### Task statement:
In the records that follow, find each line with "bold" and pull it out.

========================================================================

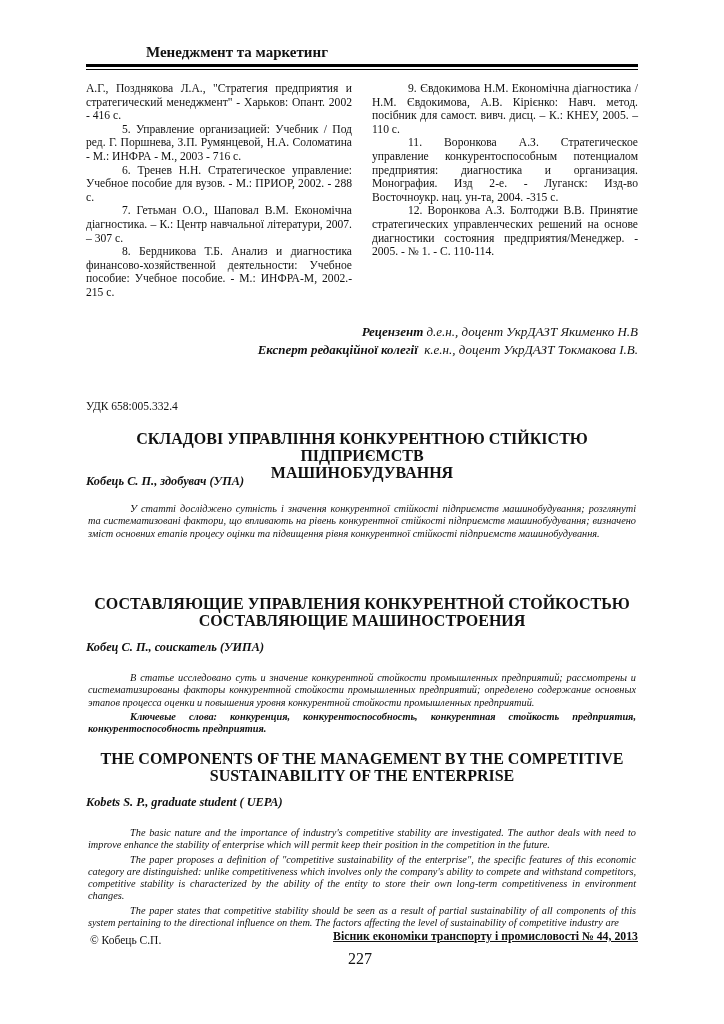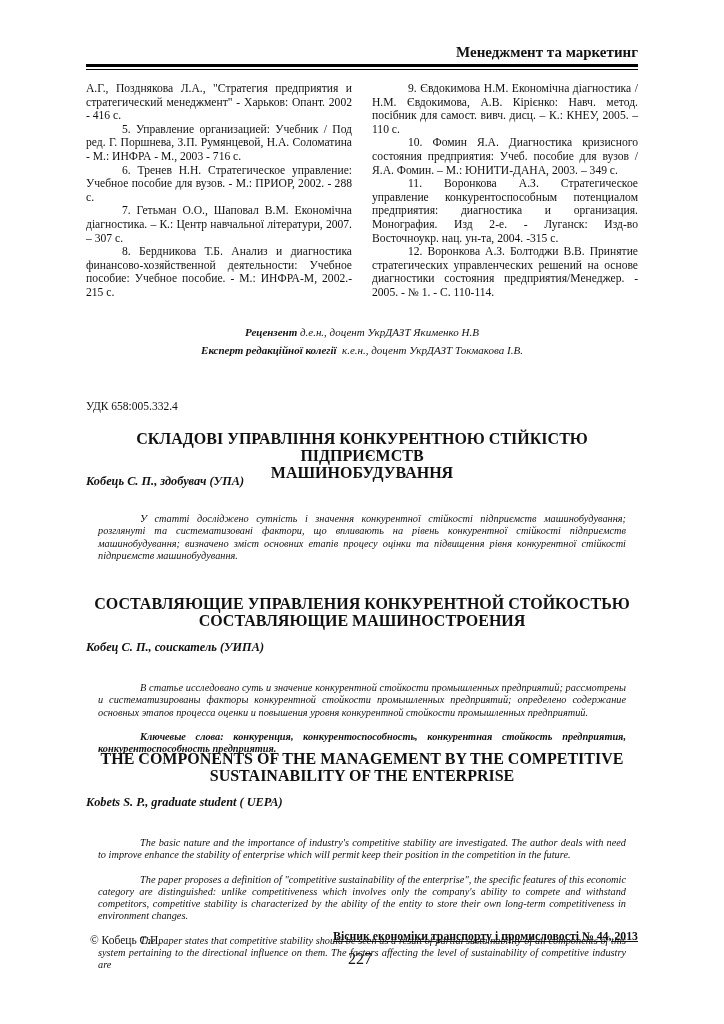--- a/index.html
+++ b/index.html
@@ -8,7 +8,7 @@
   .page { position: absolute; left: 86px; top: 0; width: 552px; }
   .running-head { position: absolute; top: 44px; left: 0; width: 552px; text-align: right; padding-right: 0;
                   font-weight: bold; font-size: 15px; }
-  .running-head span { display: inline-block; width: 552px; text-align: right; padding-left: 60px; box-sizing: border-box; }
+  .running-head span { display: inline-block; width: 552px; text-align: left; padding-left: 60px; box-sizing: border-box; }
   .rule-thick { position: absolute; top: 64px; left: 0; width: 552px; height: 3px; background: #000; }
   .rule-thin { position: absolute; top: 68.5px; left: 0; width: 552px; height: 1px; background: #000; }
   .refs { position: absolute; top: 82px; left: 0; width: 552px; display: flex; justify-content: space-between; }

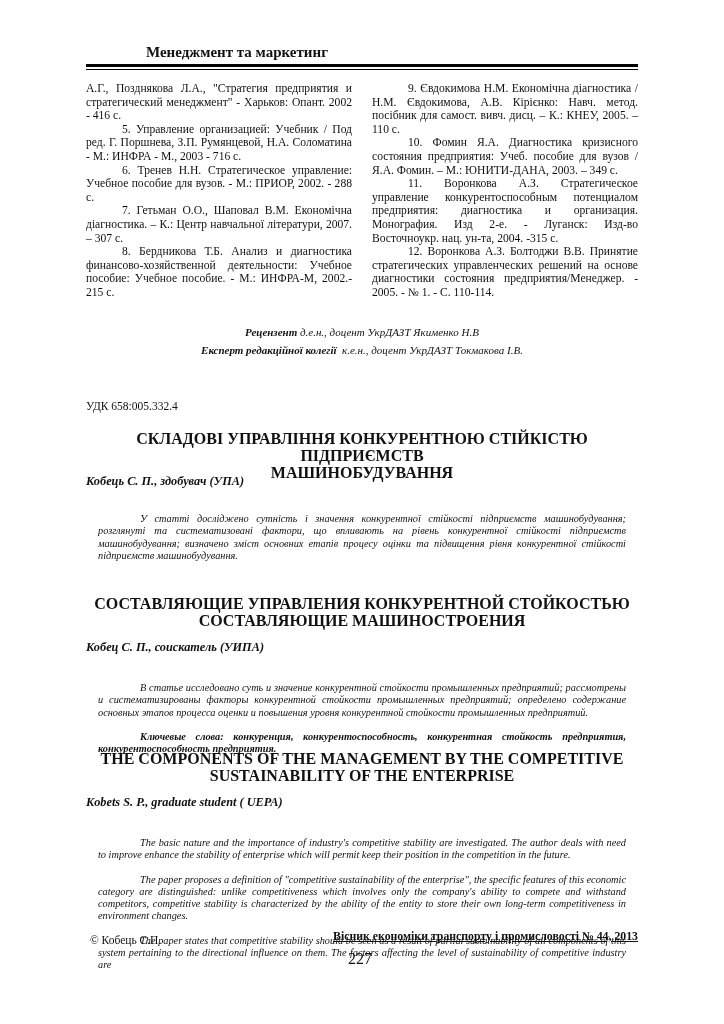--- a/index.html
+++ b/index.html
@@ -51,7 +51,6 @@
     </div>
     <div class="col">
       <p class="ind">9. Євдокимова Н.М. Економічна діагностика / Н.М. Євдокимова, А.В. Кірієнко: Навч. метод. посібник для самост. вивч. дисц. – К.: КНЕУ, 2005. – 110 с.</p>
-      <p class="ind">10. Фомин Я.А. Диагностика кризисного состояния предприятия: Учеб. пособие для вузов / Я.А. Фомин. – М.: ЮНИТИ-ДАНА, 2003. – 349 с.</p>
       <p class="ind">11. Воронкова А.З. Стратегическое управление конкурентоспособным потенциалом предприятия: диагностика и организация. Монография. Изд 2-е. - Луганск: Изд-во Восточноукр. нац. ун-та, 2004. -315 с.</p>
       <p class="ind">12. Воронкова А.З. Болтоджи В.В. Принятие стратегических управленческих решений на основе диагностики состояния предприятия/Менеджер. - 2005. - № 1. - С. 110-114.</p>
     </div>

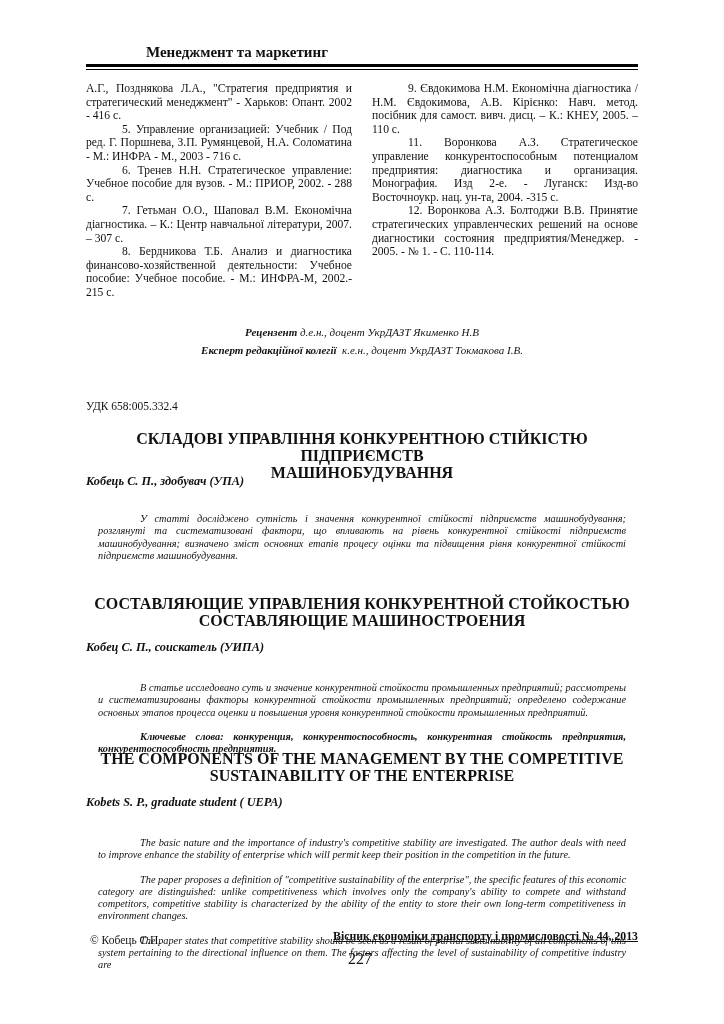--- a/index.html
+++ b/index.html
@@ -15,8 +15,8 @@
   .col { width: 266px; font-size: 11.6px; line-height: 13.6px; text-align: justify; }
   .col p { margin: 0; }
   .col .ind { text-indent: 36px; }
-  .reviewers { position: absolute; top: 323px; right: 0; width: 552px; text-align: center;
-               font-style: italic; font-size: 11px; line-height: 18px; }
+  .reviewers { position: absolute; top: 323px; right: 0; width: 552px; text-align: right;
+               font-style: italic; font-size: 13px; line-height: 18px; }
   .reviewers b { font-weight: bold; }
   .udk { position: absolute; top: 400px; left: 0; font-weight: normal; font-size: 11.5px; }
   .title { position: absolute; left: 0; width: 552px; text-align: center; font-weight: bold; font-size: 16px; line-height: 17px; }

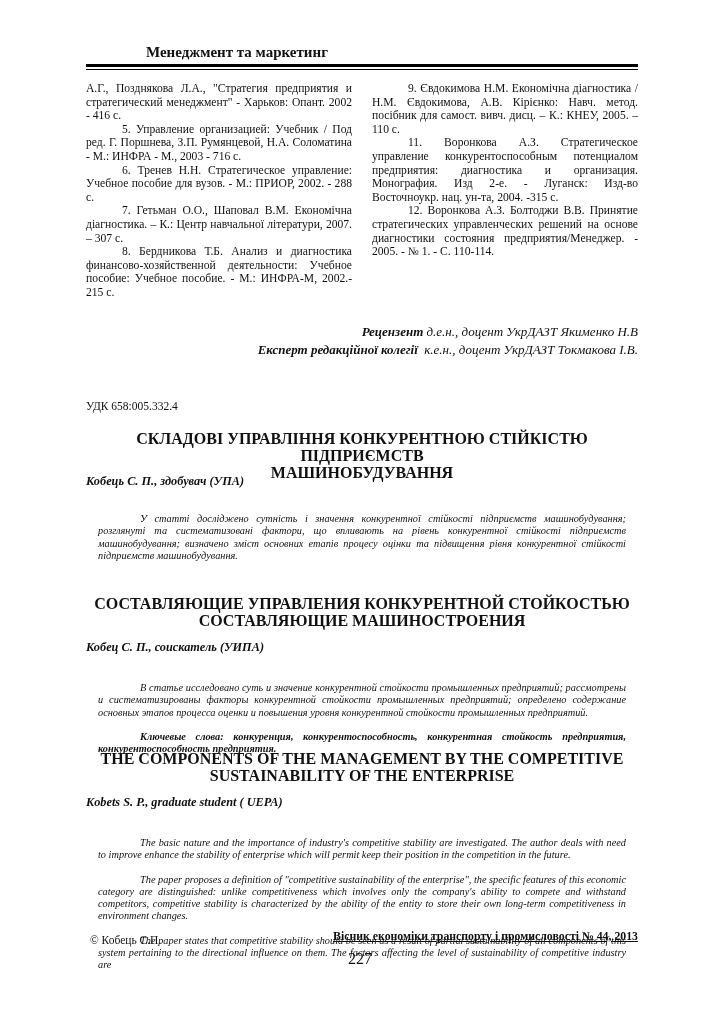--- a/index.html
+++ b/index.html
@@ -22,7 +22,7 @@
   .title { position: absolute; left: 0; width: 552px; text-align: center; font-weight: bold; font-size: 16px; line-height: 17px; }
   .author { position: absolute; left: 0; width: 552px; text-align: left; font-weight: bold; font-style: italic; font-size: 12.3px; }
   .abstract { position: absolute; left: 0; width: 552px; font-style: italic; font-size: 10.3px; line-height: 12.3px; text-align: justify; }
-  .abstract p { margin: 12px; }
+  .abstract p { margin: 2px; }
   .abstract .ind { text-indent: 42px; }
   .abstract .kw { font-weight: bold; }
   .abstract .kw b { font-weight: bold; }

========================================================================

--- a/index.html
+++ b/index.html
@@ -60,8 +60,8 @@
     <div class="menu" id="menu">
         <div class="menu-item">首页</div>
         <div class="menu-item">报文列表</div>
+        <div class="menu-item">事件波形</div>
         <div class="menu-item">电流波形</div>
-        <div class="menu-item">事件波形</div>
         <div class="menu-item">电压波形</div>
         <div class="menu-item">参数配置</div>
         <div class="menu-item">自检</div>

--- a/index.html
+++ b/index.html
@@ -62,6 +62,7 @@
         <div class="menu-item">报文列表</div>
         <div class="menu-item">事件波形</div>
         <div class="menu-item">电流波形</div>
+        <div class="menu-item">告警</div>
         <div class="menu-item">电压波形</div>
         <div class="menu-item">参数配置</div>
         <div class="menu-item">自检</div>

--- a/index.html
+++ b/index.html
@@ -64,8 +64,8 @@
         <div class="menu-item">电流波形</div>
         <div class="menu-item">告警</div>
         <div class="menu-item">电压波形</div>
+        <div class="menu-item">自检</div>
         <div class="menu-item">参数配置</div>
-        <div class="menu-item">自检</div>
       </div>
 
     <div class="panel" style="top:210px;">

========================================================================

### Output:
                   font-weight: bold; font-size: 15px; }
   .reviewers b { font-weight: bold; }
   .title { position: absolute; left: 0; width: 552px; text-align: center; font-weight: bold; font-size: 16px; line-height: 17px; }
   .title { position: absolute; left: 0; width: 552px; text-align: center; font-weight: bold; font-size: 16px; line-height: 17px; }
   .author { position: absolute; left: 0; width: 552px; text-align: left; font-weight: bold; font-style: italic; font-size: 12.3px; }
   .abstract .kw { font-weight: bold; }
   .abstract .kw b { font-weight: bold; }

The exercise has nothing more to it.